MELBOURNE CITY 1
MELBOURNE VICTORY 3
MELBOURNE CITY (4-2-3-1): Beach; Atkinson, Ferreyra (58’ Lopane), Delbridge, Souprayen (78’ Rahmani); Jeggo, Leckie; Younis, Arzani (70’ Schreiber), Memeti (59’ Durakovic); Caputo (70’ Kuen).
Allenatore: Aurelio Vidmar.
MELBOURNE VICTORY (4-2-3-1): Warshawsky; Davidson, Miranda, Rawlins, Geria; Valadon, Teague; Velupillay (81’ Clarismario), Mata (90+2’ Machar), Folami (62’ Vergos); Jelacic (62’ Grimaldi).
Allenatore: Arthur Diles.
ARBITRO: Daniel Elder.
MARCATORI: 32’ Caputo (C), 20’ Mata (O), 64’ Mata (O), 89’ Clarismario (O).
MELBOURNE – Una notte da fuoriclasse assoluto. Juan Mata firma una doppietta da applausi, illumina l’AAMI Park con un gol destinato a restare nella storia della A-League e trascina il Melbourne Victory al successo per 3-1 nel derby contro il Melbourne City.
Il capolavoro arriva al 21’. Nishan Velupillay pressa German Ferreyra e gli strappa il pallone, che finisce tra i piedi dello spagnolo. Mata alza la testa, vede Patrick Beach fuori dai pali e calcia di prima da oltre 40 metri: parabola perfetta, pallone che scavalca il portiere e si deposita in rete. Un gesto tecnico da Champions League, celebrato con un inchino al pubblico.
“È stato istinto – ha detto Mata a Network 10 –. Ho visto il portiere fuori posizione e ho provato. A volte finisce in rimessa laterale, stavolta è entrata”. Lo spagnolo temeva persino un controllo VAR per un possibile fallo precedente, ma il gol è stato convalidato tra l’entusiasmo generale.
Il City reagisce e trova il pari al 32’: Marcus Younis sfonda a destra e serve Max Caputo, che di testa fa 1-1. I padroni di casa hanno anche l’occasione per ribaltarla al 37’, ma Medin Memeti spreca a porta quasi sguarnita e Jack Warshawsky salva con un intervento prodigioso.

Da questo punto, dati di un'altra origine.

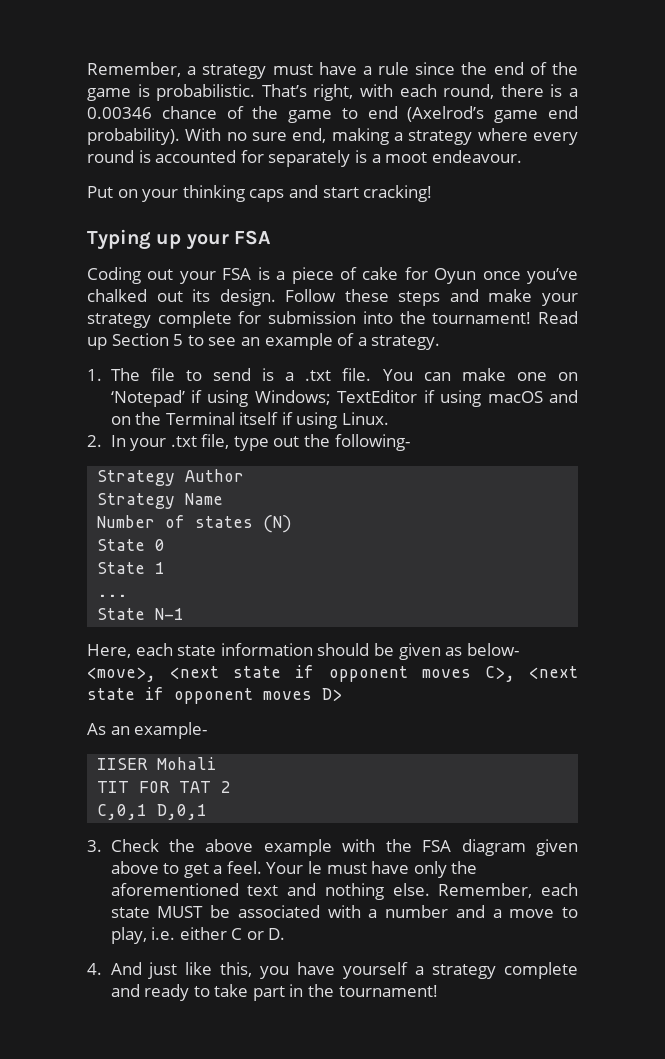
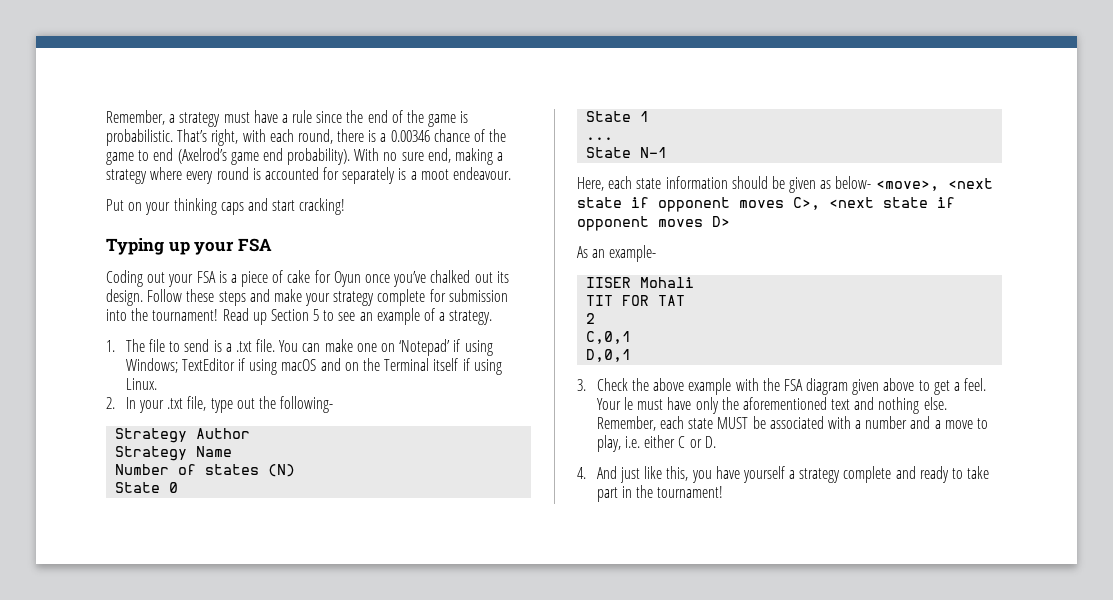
(212, 787) none -> (686, 300) //
(148, 812) none -> (632, 337) //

Nella ripresa sale di nuovo in cattedra il numero 10. Al 64’ riceve da Matt Grimaldi e lascia partire un destro potente dal limite che batte Beach per il 2-1. Non pago, nel recupero inventa l’assist per Santos: il brasiliano salta Ferreyra e firma il 3-1 che chiude il derby.
Standing ovation al 91’ per Mata, autore del suo secondo centro stagionale ma già leader negli assist con nove passaggi decisivi. Con 19 tiri contro sei, il Victory legittima il successo e sale al quinto posto con 27 punti; il City resta settimo a quota 22.
“È di un’altra categoria – ha commentato il tecnico Arthur Diles –. Il primo gol è straordinario, il secondo di altissimo livello e poi l’assist. Se lo meritava”.
Ammette la superiorità avversaria Aurelio Vidmar: “Abbiamo iniziato male, troppo lenti. Loro sono stati migliori, semplice”.
Prossimo turno: il Victory ospita l’Adelaide, il City vola ad Auckland. Intanto Melbourne si gode la magia di Mata, ancora decisivo a 37 anni.